This group, made up of the descendants of 50,000 Irish men and women who were sold into the white slave trade between 1652 and 1659 . . . were innocent Irish people who were rounded up from across the country by teams of Oliver Cromwell’s “man-catchers”, bound in chains and shipped to Barbados to work on sugar plantations. [15] [20] Their descendants are still there today — some of them in absolute poverty — isolated, unassimilated and uneducated.

Their connection with Ireland was cut off many centuries ago; their surnames were taken from them and they were forbidden to practice their faith. Perhaps all that remains is their red hair, freckles, and blue eyes.

Most accounts refer to their arrogance and alcoholism. One describes them as “lazy, worthless drunks of unworthy Irish/Scots origin, who have neither ambition nor intelligence, yet are white and proud. They believe they are a cursed people.”

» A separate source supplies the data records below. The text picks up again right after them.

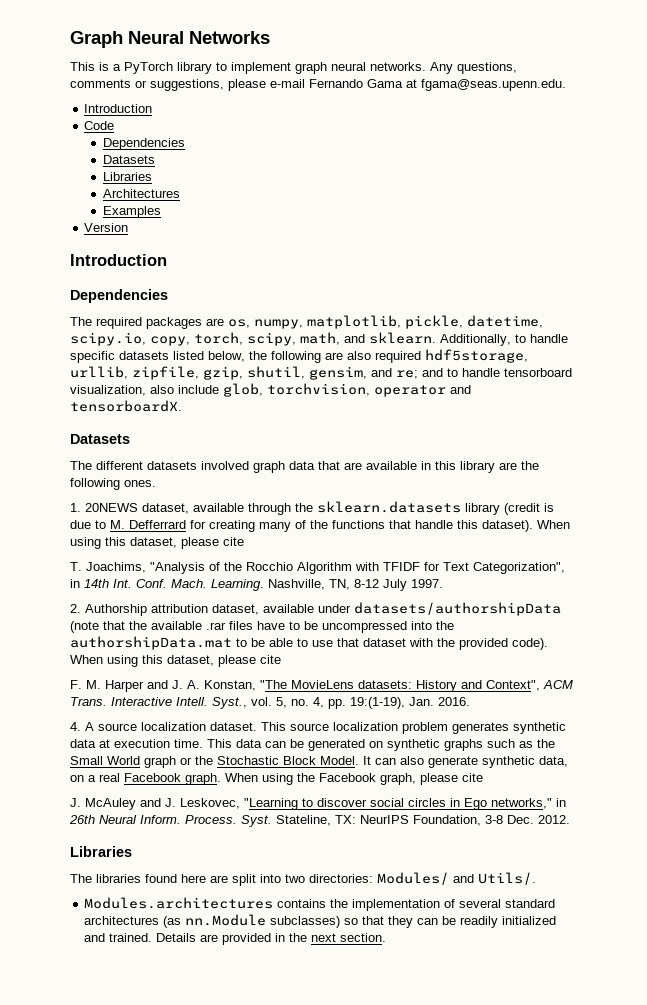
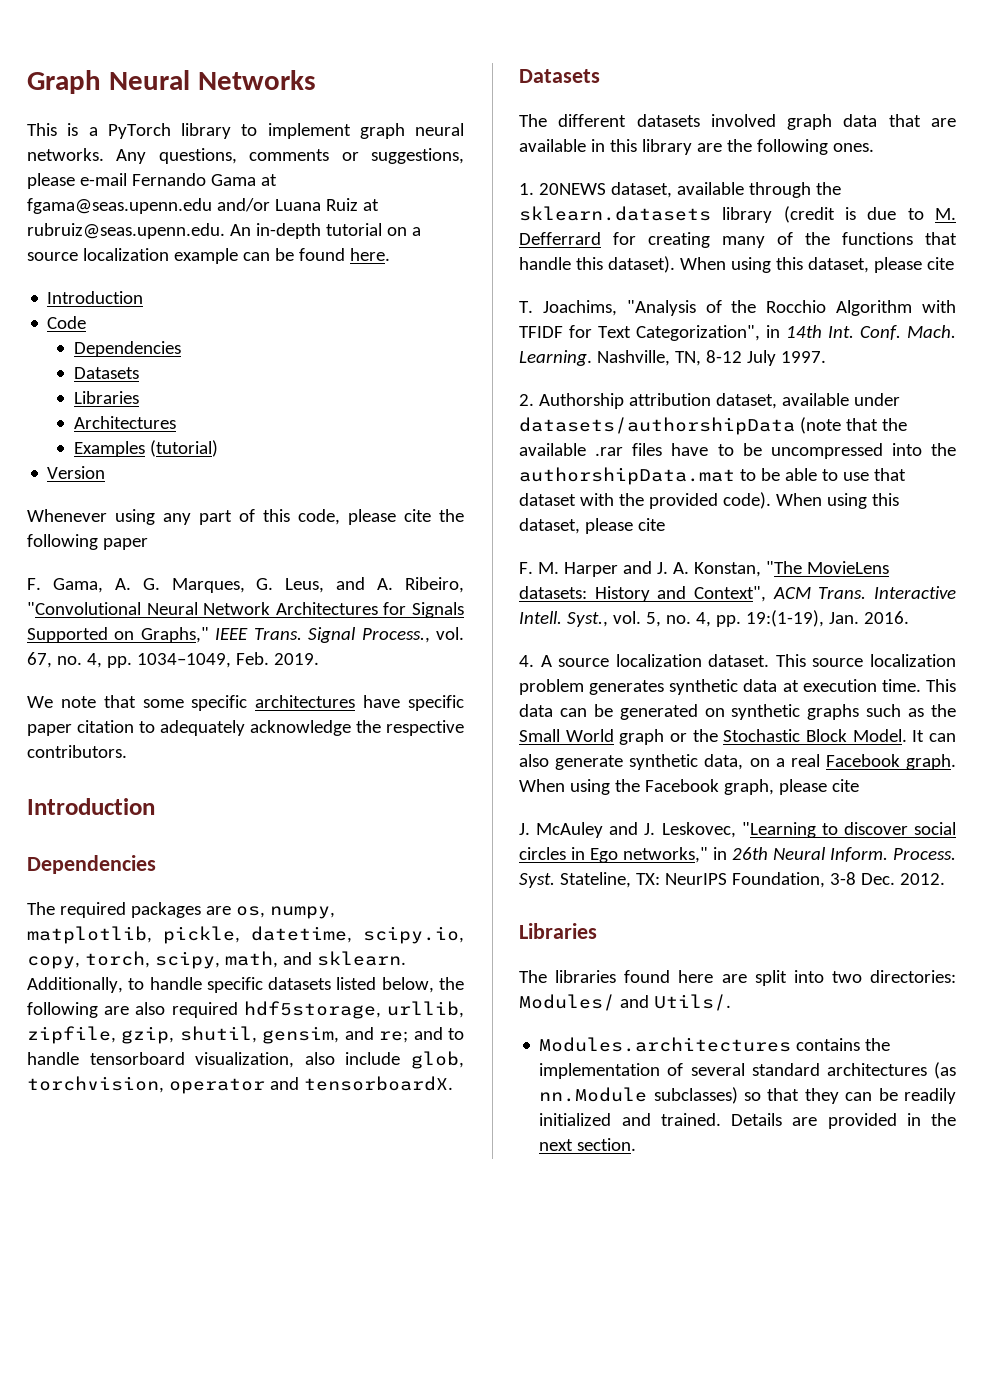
[421,79,566,91] fgama@seas.upenn.edu. -> [27,198,379,214] [27,223,421,239] [27,248,390,264] fgama@seas.upenn.edu and/or Luana Ruiz at rubruiz@seas.upenn.edu. An in-depth tutorial on a source localization example can be found here.
(161, 212) none -> [149,440,218,457] (tutorial)
(129, 227) none -> [27,509,464,525] [27,534,148,550] [27,577,465,593] [27,602,464,618] [27,627,465,643] [27,652,319,668] [27,695,465,711] [27,720,464,736] [27,745,127,758] // Whenever using any part of this code, please cite the following paper // F. Gama, A. G. Marques, G. Leus, and A. Ribeiro, "Convolutional Neural Network Architectures for Signals Supported on Graphs," IEEE Trans. Signal Process., vol. 67, no. 4, pp. 1034–1049, Feb. 2019. // We note that some specific architectures have specific paper citation to adequately acknowledge the respective contributors.

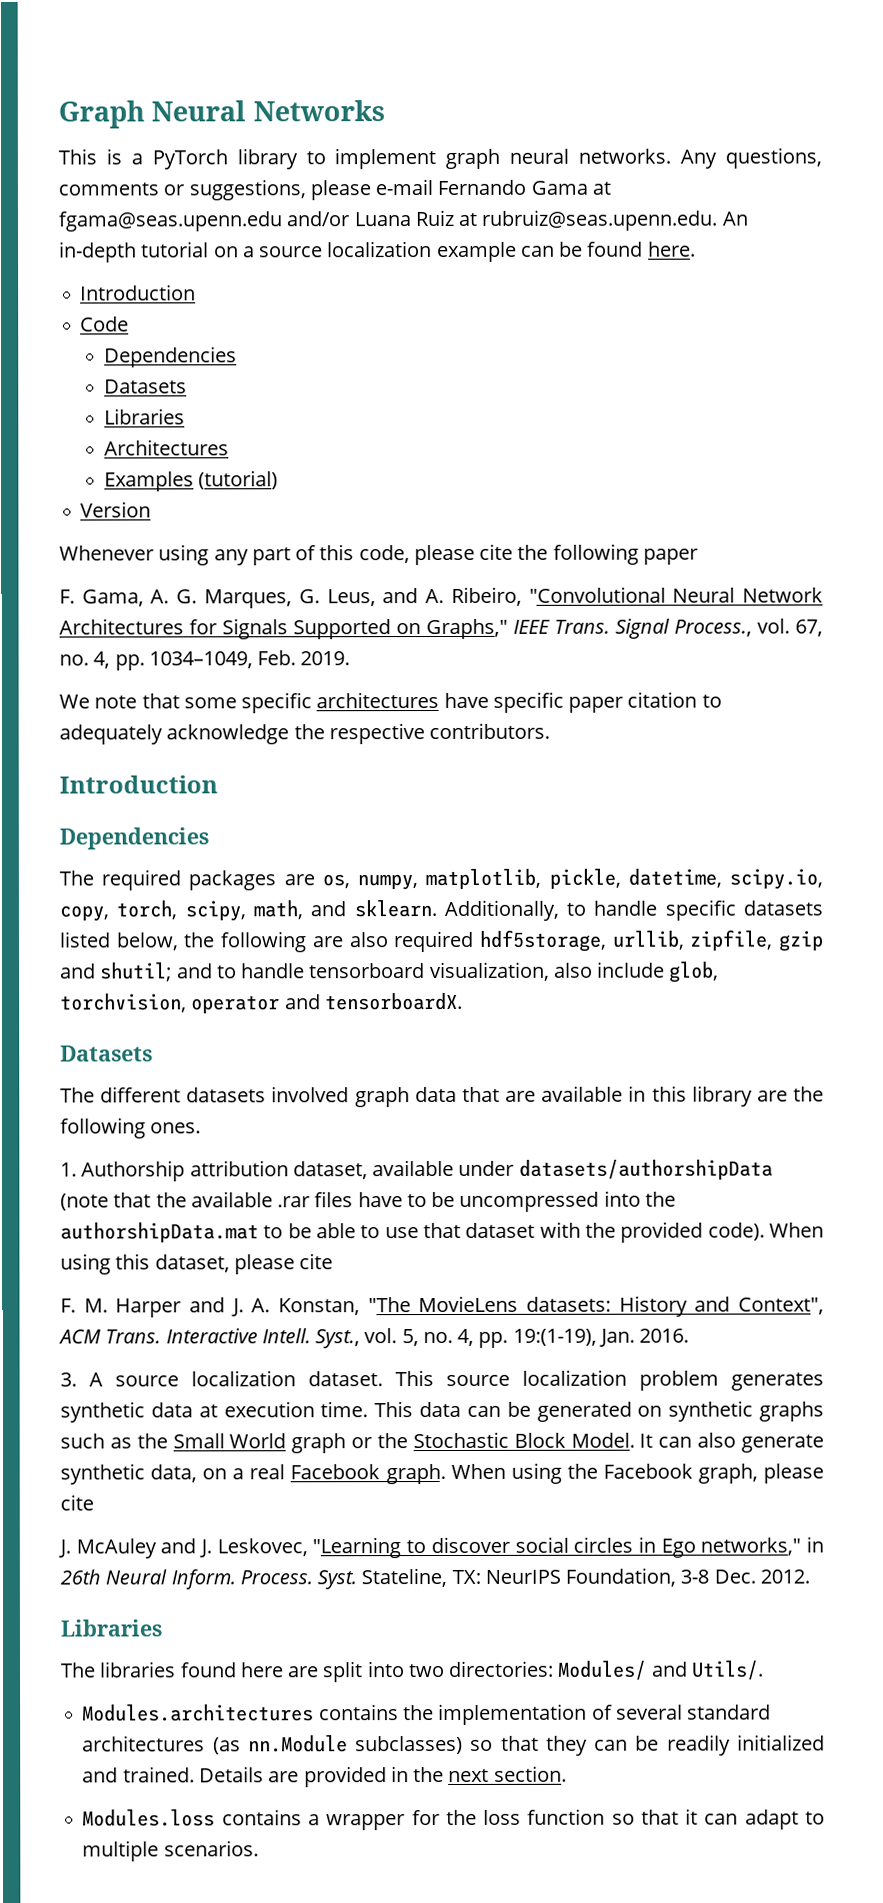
[121,1026,409,1044] gzip, shutil, gensim, and re; -> [778,930,825,952] [60,962,173,982] gzip and shutil;
[538,182,841,198] [519,206,956,223] [519,232,957,248] [519,256,954,273] [519,300,956,316] [519,325,956,341] [519,350,826,366] [519,394,534,406] 20NEWS dataset, available through the sklearn.datasets library (credit is due to M. Defferrard for creating many of the functions that handle this dataset). When using this dataset, please cite // T. Joachims, "Analysis of the Rocchio Algorithm with TFIDF for Text Categorization", in 14th Int. Conf. Mach. Learning. Nashville, TN, 8-12 July 1997. // 2. -> (77, 1169) none
[519,655,534,667] 4. -> [60,1372,77,1387] 3.
(637, 1144) none -> [82,1808,825,1831] [82,1840,259,1862] // Modules.loss contains a wrapper for the loss function so that it can adapt to multiple scenarios.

Why, sounds like. . . oh, never mind.

Of course, some Red Leg families thrived when they were eventually emancipated, in 1834, when slavery was abolished. Illustrious island families such as the Mayers and Goddards proudly trace their lineage back to slave ancestry, but most tend to be poorer than the black population. They farm smallholdings of sugar cane on the arid eastern coast of the island or live in Bridgetown, the capital, drinking in local grog shops or running white brothels for middle-class blacks.

Goddards, eh? Neville has told many stories of how his family’s business rose from grocers to today’s largest Caribbean based conglomerate, all due to the use of his magickal techniques. No wonder he said he was told by God to bring the message: “Down with the blue bloods!” [16] [21]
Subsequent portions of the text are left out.